Multilaboratory Evaluation of a Viability Assay for Measurement of Opsonophagocytic Antibodies Specific to the Capsular Polysaccharides of Streptococcus pneumoniae

Sandra Romero-Steiner,1* Carl Frasch,2 Nelydia Concepcion,2 David Goldblatt,3 Helena Käyhty,4 Merja Väkeväinen,4,{dagger} Craig Laferriere,5 Dominique Wauters,5 Moon H. Nahm,6 Mark F. Schinsky,1,{ddagger} Brian D. Plikaytis,1 and George M. Carlone1

Centers for Disease Control and Prevention, Atlanta, Georgia,1 U.S. Food and Drug Administration, Bethesda, Maryland,2 University of London, London, United Kingdom,3 National Public Health Institute, Helsinki, Finland,4 Glaxo SmithKline Biologicals, Rixensart, Belgium,5 University of Rochester, Rochester, New York6

Received 24 June 2003/ Returned for modification 23 July 2003/ Accepted 18 August 2003

Opsonophagocytosis is a correlate of protection that measures the functional activity of vaccine-induced antibodies. A standardized opsonophagocytosis assay (OPA) should be used as part of the evaluation of current and future pneumococcal (Pnc) polysaccharide (Ps)-based vaccines. We enrolled five laboratories to evaluate a previously standardized viability OPA. Each laboratory was provided with a detailed OPA protocol, seven target Pnc strains (serotypes 4, 6B, 9V, 14, 18C, 19F, and 23F), two quality control sera and 12 paired sera (blinded) from adult donors who received one dose of the 23-valent Pnc Ps vaccine. Laboratories sent their results to the Centers for Disease Control and Prevention for analysis. Sera were tested in duplicate (single run), and the results were averaged to yield a single OPA titer (>=50% killing) for each serum sample. The percentage of sera within one or two dilutions of the calculated median OPA titer was determined for each laboratory and for each serotype. In general, laboratories were capable of detecting OPA titers within one or two dilutions of the median for at least 75 and 88%, respectively, of the sera tested. The level of agreement with the median OPA titers varied depending on the participating laboratory (overall agreement = 0.8 [99% confidence interval = 0.75 to 0.85]). All OPA median titers reported for quality control sera were within one dilution of the expected titer. We conclude that this OPA can be done in multiple laboratories with a high degree of interlaboratory reproducibility.

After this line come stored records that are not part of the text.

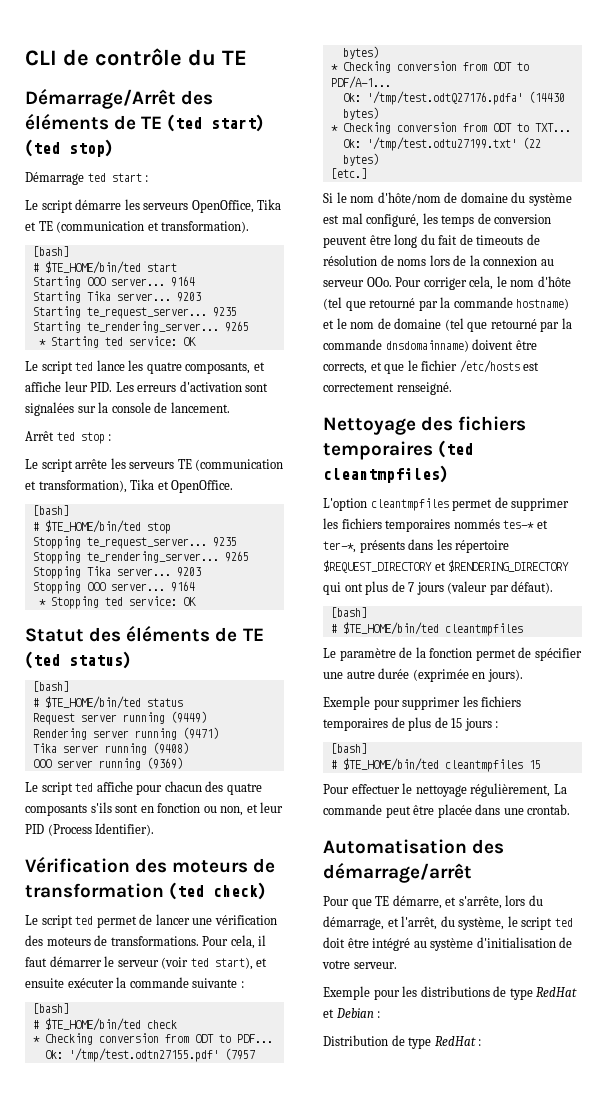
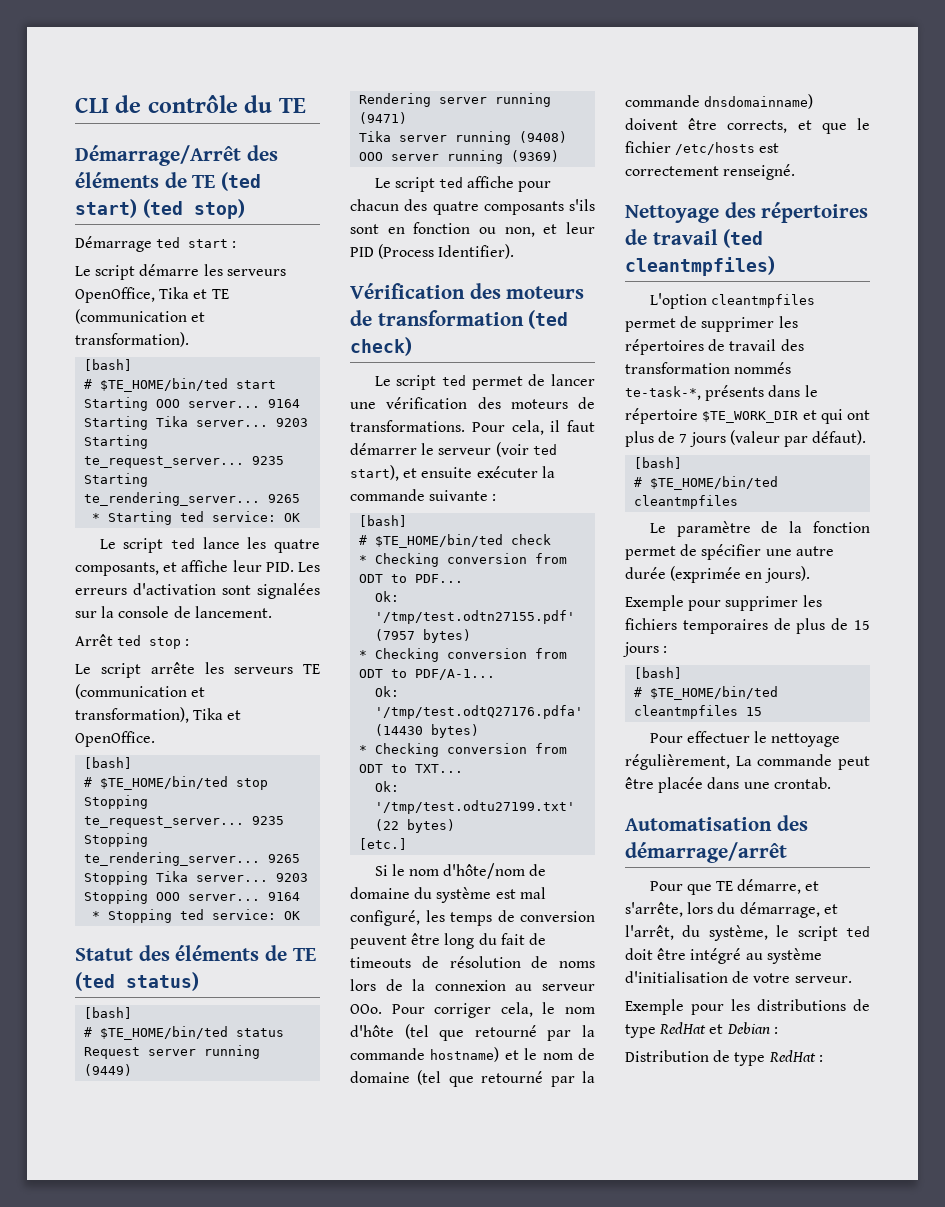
[458,416,527,431] [323,441,433,460] fichiers temporaires -> [761,202,869,223] [625,229,718,245] répertoires de travail
[341,518,548,532] [323,539,510,553] [323,560,570,573] fichiers temporaires nommés tes-* et ter-*, présents dans les répertoire $REQUEST_DIRECTORY et $RENDERING_DIRECTORY -> [625,339,804,355] [625,362,792,374] [625,385,818,401] [625,408,817,424] répertoires de travail des transformation nommés te-task-*, présents dans le répertoire $TE_WORK_DIR et

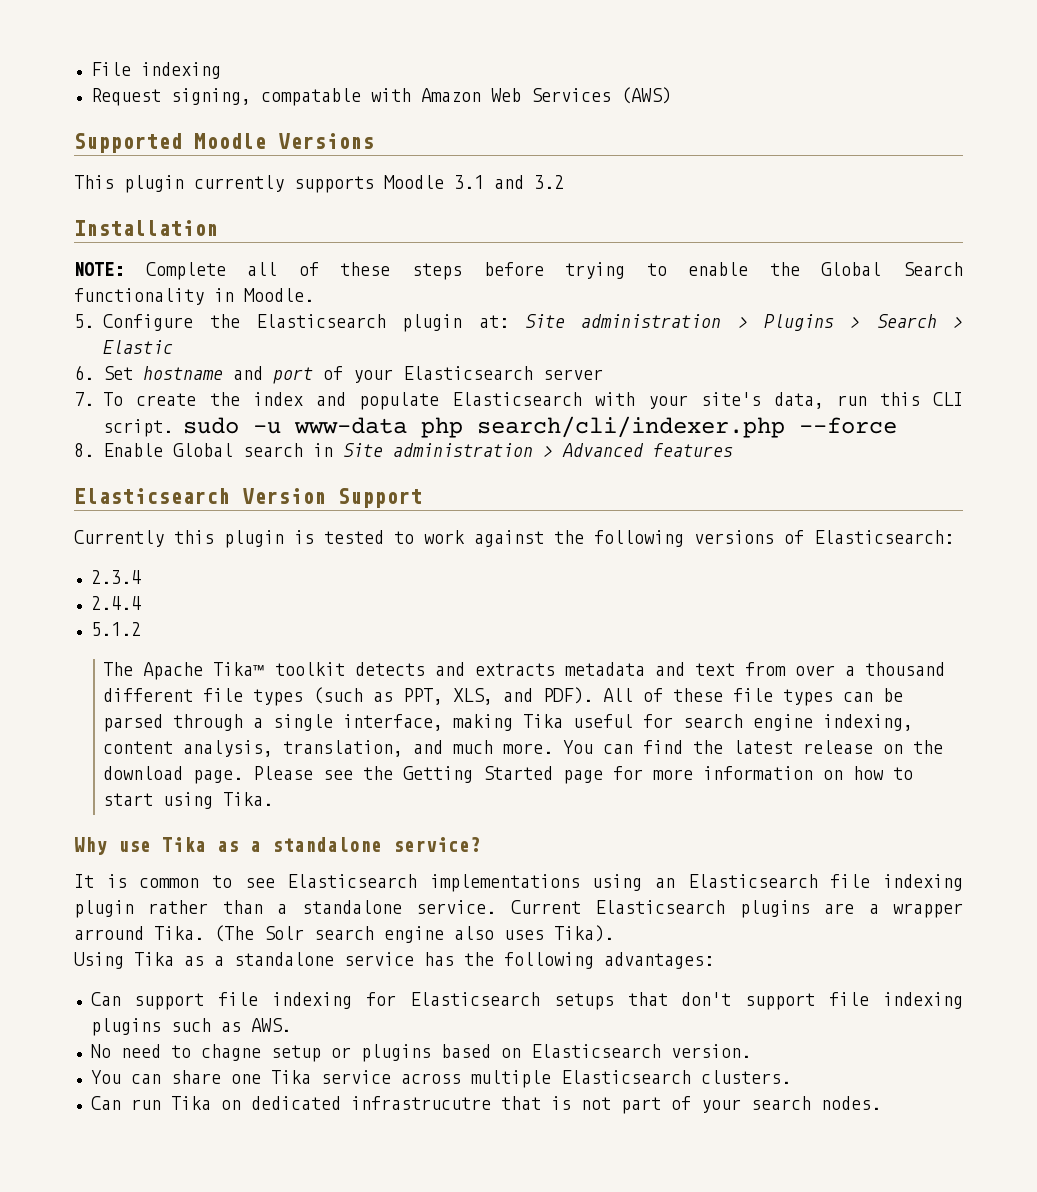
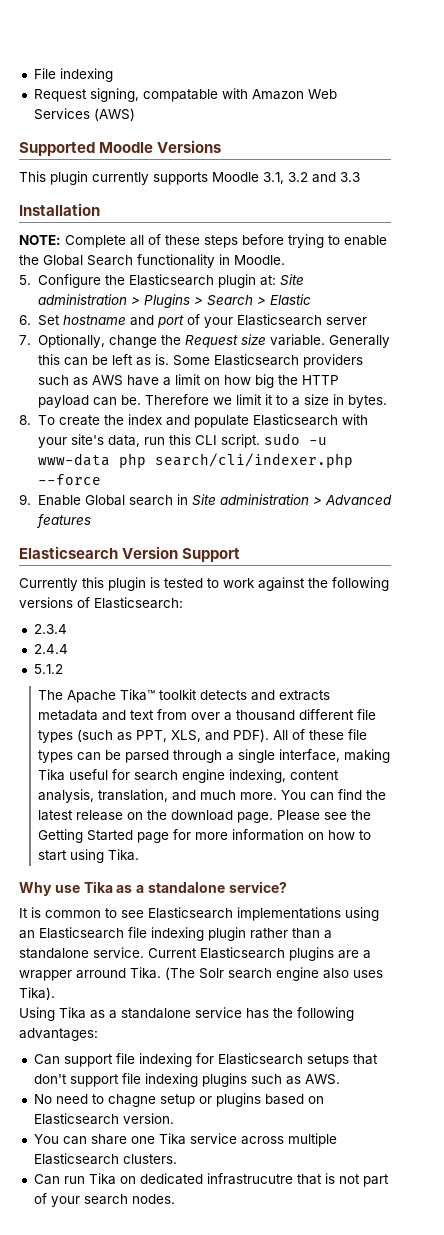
[454,175,564,189] 3.1 and 3.2 -> [263,172,360,184] 3.1, 3.2 and 3.3
(94, 399) none -> [37,334,390,348] [37,354,363,368] [37,374,339,388] [37,394,387,408] [19,415,31,425] Optionally, change the Request size variable. Generally this can be left as is. Some Elasticsearch providers such as AWS have a limit on how big the HTTP payload can be. Therefore we limit it to a size in bytes. // 8.
[74,443,94,457] 8. -> [19,494,31,505] 9.

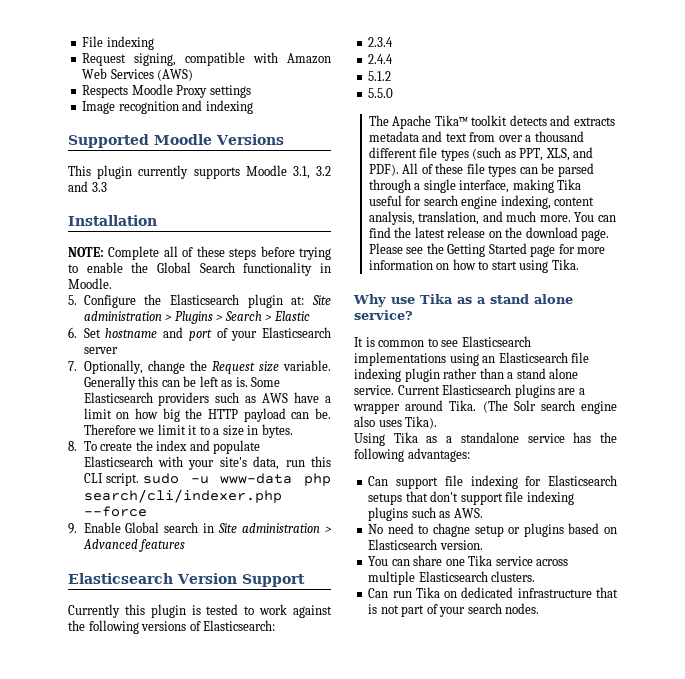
[142,89,218,102] compatable -> [185,52,246,66] compatible
(135, 114) none -> [82,84,251,98] [82,100,253,114] // Respects Moodle Proxy settings // Image recognition and indexing
(63, 669) none -> [368,88,394,98] // 5.5.0
[147,882,225,893] standalone -> [490,294,573,304] stand alone
[19,948,89,959] standalone -> [516,368,579,379] stand alone
[76,968,126,979] arround -> [405,400,444,411] around
[206,1173,293,1185] infrastrucutre -> [517,588,592,598] infrastructure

* Corresponding author. Mailing address: MS A-36, Respiratory Diseases Immunology Section, Respiratory Diseases Branch, Division of Bacterial and Mycotic Diseases, Centers for Disease Control and Prevention, 1600 Clifton Rd., Atlanta, GA 30333. Phone: (404) 639-2473. Fax: (404) 639-3115. E-mail: Ssteiner{at}cdc.gov.

{dagger} Present address: University of Texas Southwestern Medical Center, Dallas, Tex.

{ddagger} Present address: School of Medicine, Washington University, St. Louis, Mo.


Clinical and Diagnostic Laboratory Immunology, November 2003, p. 1019-1024, Vol. 10, No. 6
1071-412X/03/$08.00+0     DOI: 10.1128/CDLI.10.6.1019-1024.2003
Copyright © 2003, American Society for Microbiology. All Rights Reserved.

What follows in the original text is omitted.